Lace-work and dainty insertion in delicate threads does Madam Hermit find in her resorts—fabric so marvelous and fascinating she could admire it forever; cast-off finery of such insects as outgrow their clothes, grasshopper nymphs, and whole baskets full of locusts' eggs hidden in half-decayed logs, and making a nourishing breakfast, "rare done" and delicious. She delights in the haunts of the praying-mantis at egg-laying season, surprising the wonderful insect in her devotions, who scarcely has time to turn her head on her foe before she disappears from sight.
It is well for her thus to disappear suddenly, for she is spared witnessing the fate of her newly laid eggs just above her on the twig, their silken wrapper being no obstruction in the way of Madam Hermit finishing her meal on them.
These habits of the hermit-thrush mark the dwarf-hermit in southern California. We see it in the orange-groves after irrigation or during a wet winter. Plenty of mulching in the orchards invites the dwarf (where it is a hermit like its relative), and we find it scratching away in the litter, overturning frail little toadstool huts and umbrellas, and exchanging greetings with its neighbor, the varied thrush, under the next tree.
Here in the cañons, where the brooks turn right side up for one brief season in the long, dry year, we see the little olive-brown bird with its speckled breast. Its sight and hearing are keen, so that it detects the whereabouts of the stone-flies, lingering among the moist rocks until they come out for a drink or a bath, when—that is the last of them.
The dwarf brown beauty, which, of course, must have victuals by hook or crook, never breaking a single law in either case, loves the watery haunts of the dragon-flies.
It passes by the pupa-skin drying on its leaf-stalk just as it was outgrown, with perchance a glance at the reflection in the water; but the cunning bird neglects not to take in the pupa itself, making its own breakfast on undeveloped mosquitoes in the water's edge.

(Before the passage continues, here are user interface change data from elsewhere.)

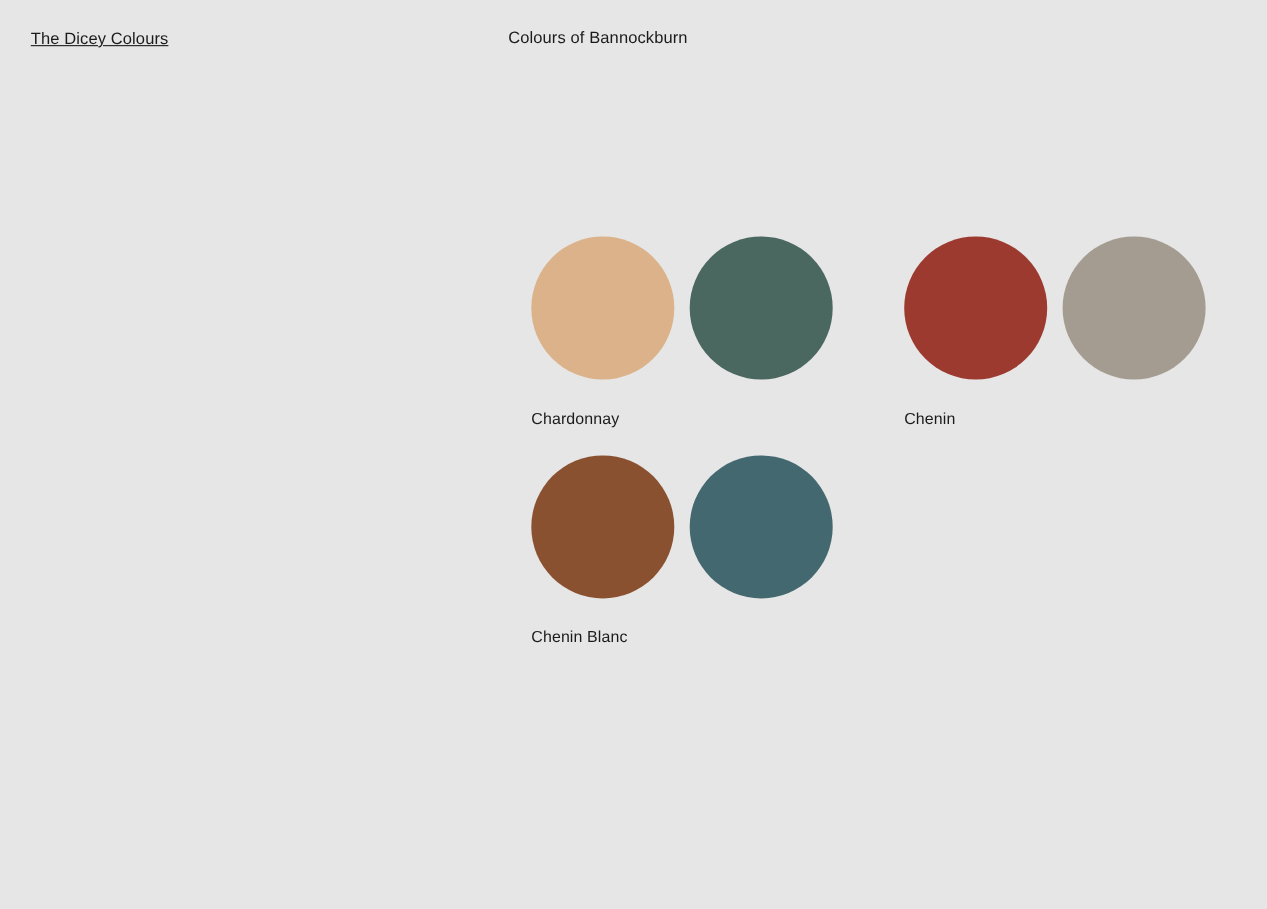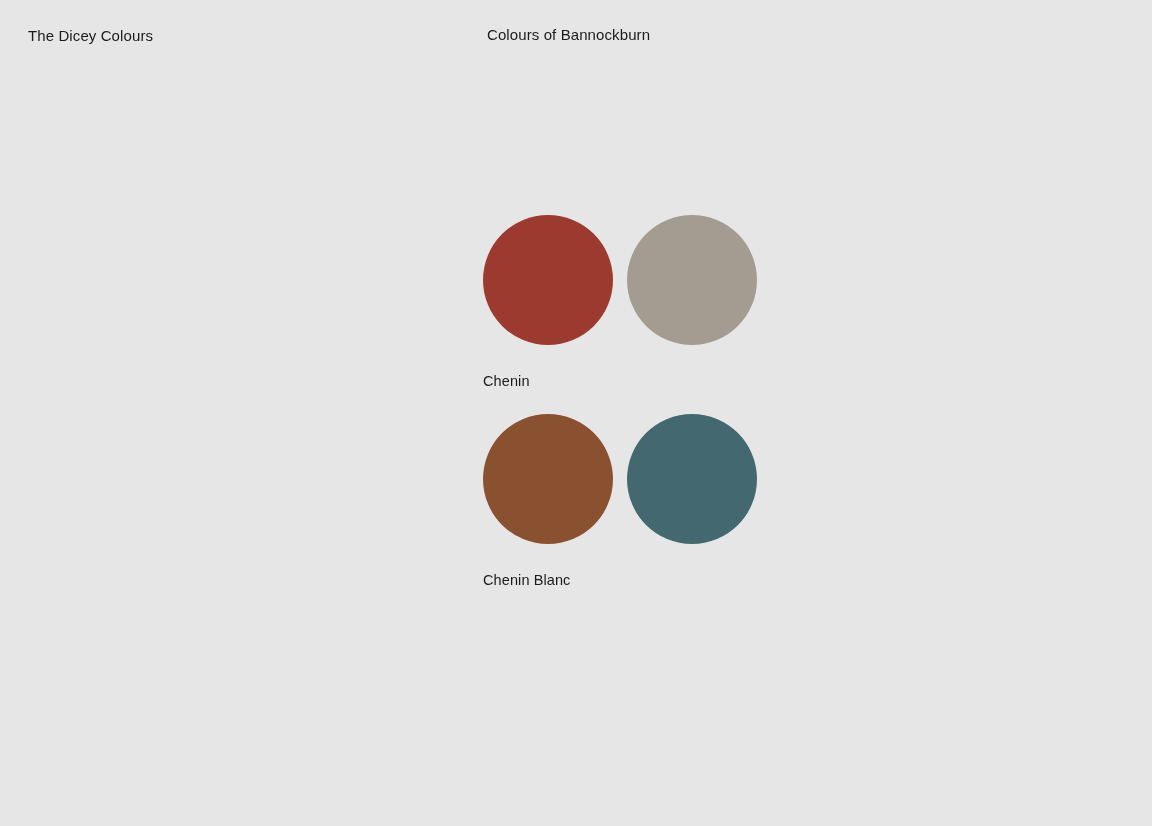"The Dicey Colours" .page-title { text-decoration: none -> underline }
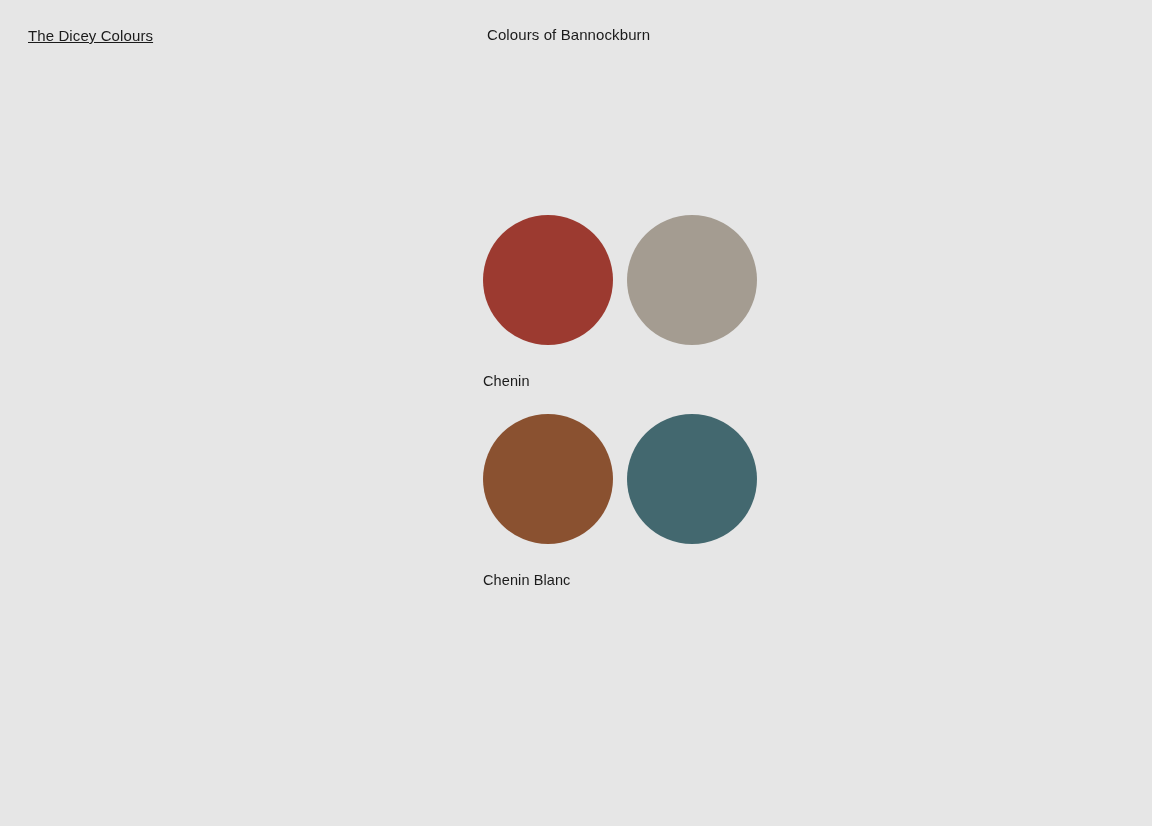"Colours of Bannockburn" .palette-title { left: 487px -> 462px }
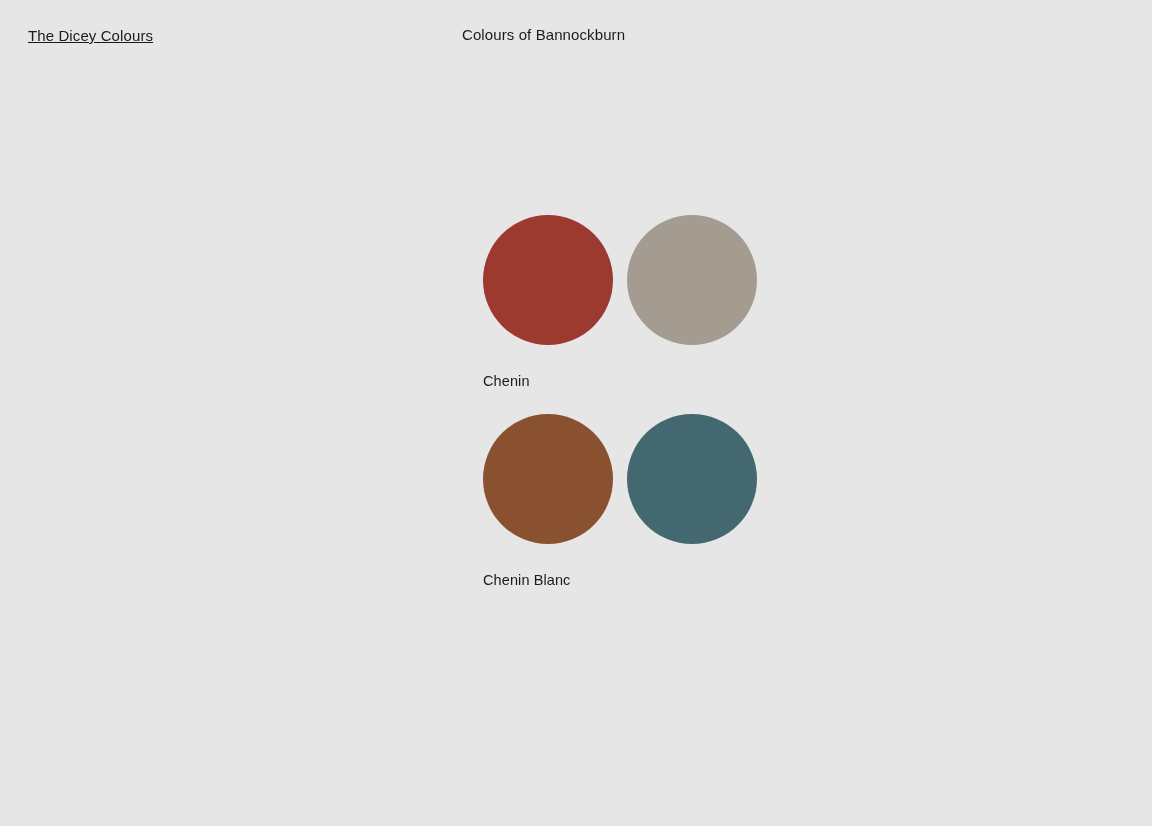"Chardonnay" div.swatch-group { html: none -> <div> <div> <div></div> <div></div> </div> <div>Chardonnay</div> </div> }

All winter long about our home lives the dwarf hermit, eating crumbs at the garden table and looking for belated raspberries on the ever-green canes. Early, before the sun is up, the bird runs along under our windows, where the myrtle covers the tracks of night insects, and rings its tinkling notes. These resemble the familiar bell-notes that belong to the wood-thrush, cousin of the hermit and the dwarf hermit.
Not so numerous as its relatives, the wood-thrush is seen only in Eastern North America. It nests in trees or bushes, packing wet, decaying leaves and wood fiber into a paste, which dries and resembles the mud nest of the robin. It, too, gets its food in the litter of leaves and wet places, choosing fens and cranberry bogs in the pastures. All the thrushes delight in berries, and any berry-patch, wild or cultivated, is the bird's own patch of ground.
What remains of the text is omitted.